Dunne M, Fessel J, Kumar P, Dickenson G, Keiser P, Boulos M, Mogyros M, White A C, Cahn P, O'Connor M, Lewi D, Green S, Tilles J, Hicks C, Bissett J, Schneider M M, Benner R
Pfizer Central Research, Groton, CT 06340, USA.
Clin Infect Dis. 2000 Nov;31(5):1245-52. doi: 10.1086/317468. Epub 2000 Nov 6.

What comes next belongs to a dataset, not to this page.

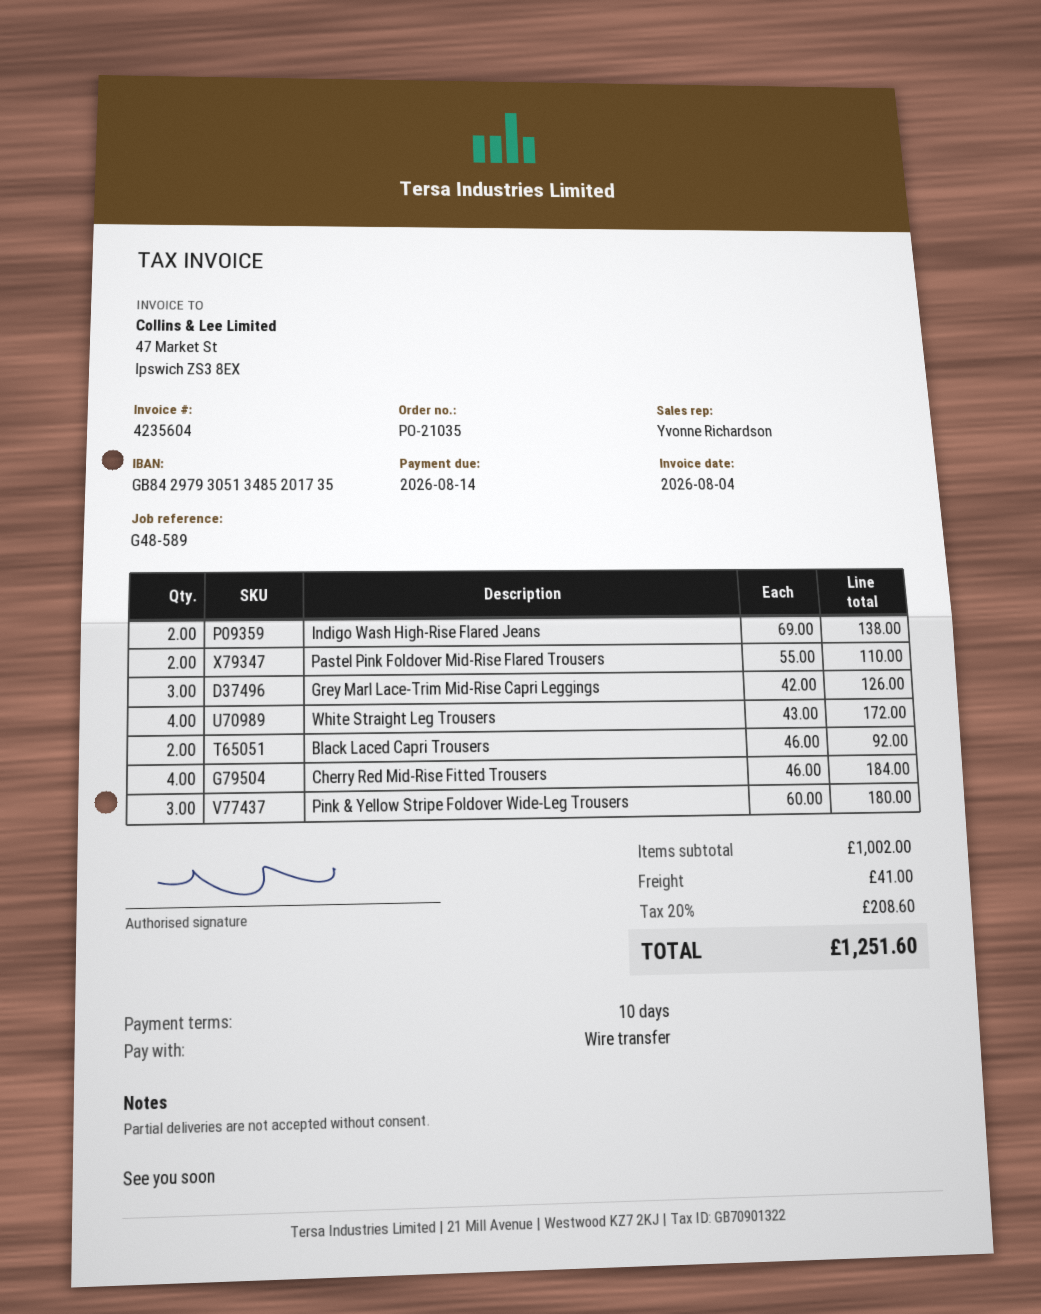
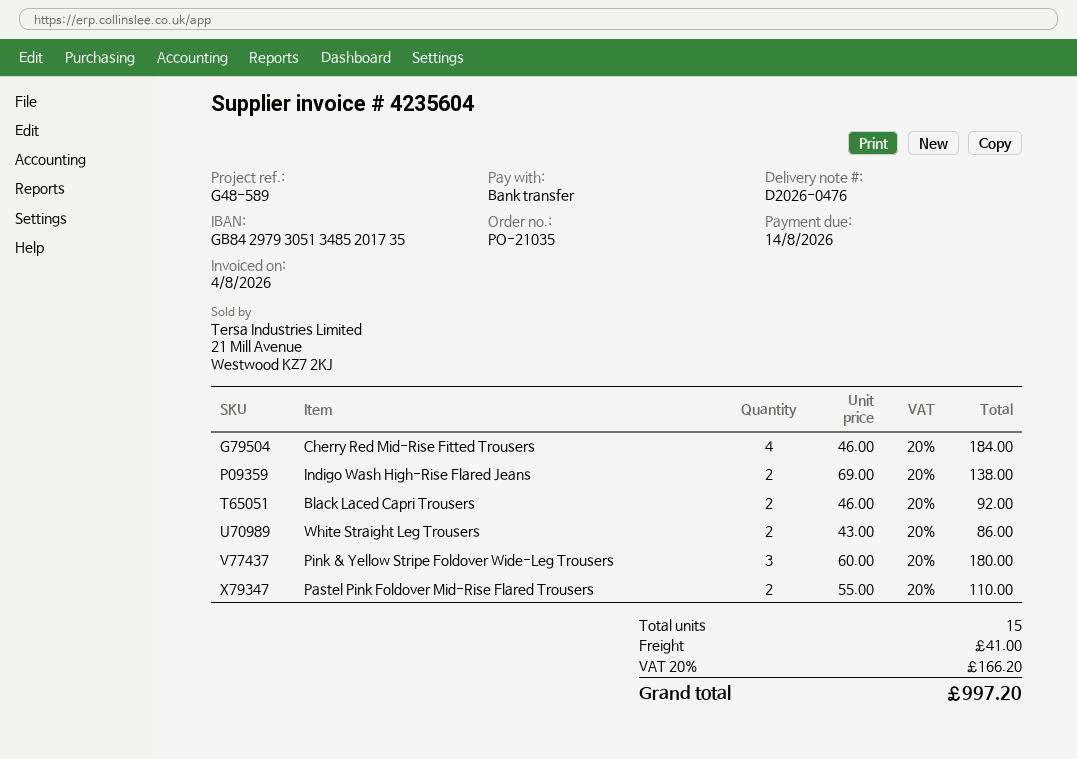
Grey Marl Lace-Trim Mid-Rise Capri Leggings: 3 x 42.00 = 126.00 -> none
White Straight Leg Trousers: 4 x 43.00 = 172.00 -> 2 x 43.00 = 86.00
tax: 20% = 208.60 -> 20% = 166.20
total: 1251.60 -> 997.20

Two hundred and forty-six patients infected with human immunodeficiency virus (HIV) who also had disseminated Mycobacterium avium complex received either azithromycin 250 mg every day, azithromycin 600 mg every day, or clarithromycin 500 mg twice a day, each combined with ethambutol, for 24 weeks. Samples drawn from patients were cultured and clinically assessed every 3 weeks up to week 12, then monthly thereafter through week 24 of double-blind therapy and every 3 months while on open-label therapy through the conclusion of the trial. The azithromycin 250 mg arm of the study was dropped after an interim analysis showed a lower rate of clearance of bacteremia. At 24 weeks of therapy, the likelihood of patients' developing 2 consecutive negative cultures (46% vs. 56%, P=.24) or 1 negative culture (59% vs. 61%, P=.80) was similar for azithromycin 600 mg (n=68) and clarithromycin (n=57), respectively. The likelihood of relapse was 39% versus 27% (P=.21) on azithromycin compared with clarithromycin, respectively. Of the 6 patients who experienced relapse, none of those randomized to receive azithromycin developed isolates resistant to macrolides, compared with 2 of 3 patients randomized to receive clarithromycin [corrected]. Mortality was similar in patients comprising each arm of the study (69% vs. 63%; hazard, 95.1% confidence interval, 1.1 [0.7, 1.7]). Azithromycin 600 mg, when given in combination with ethambutol, is an effective agent for the treatment of disseminated M. avium disease in patients infected with HIV.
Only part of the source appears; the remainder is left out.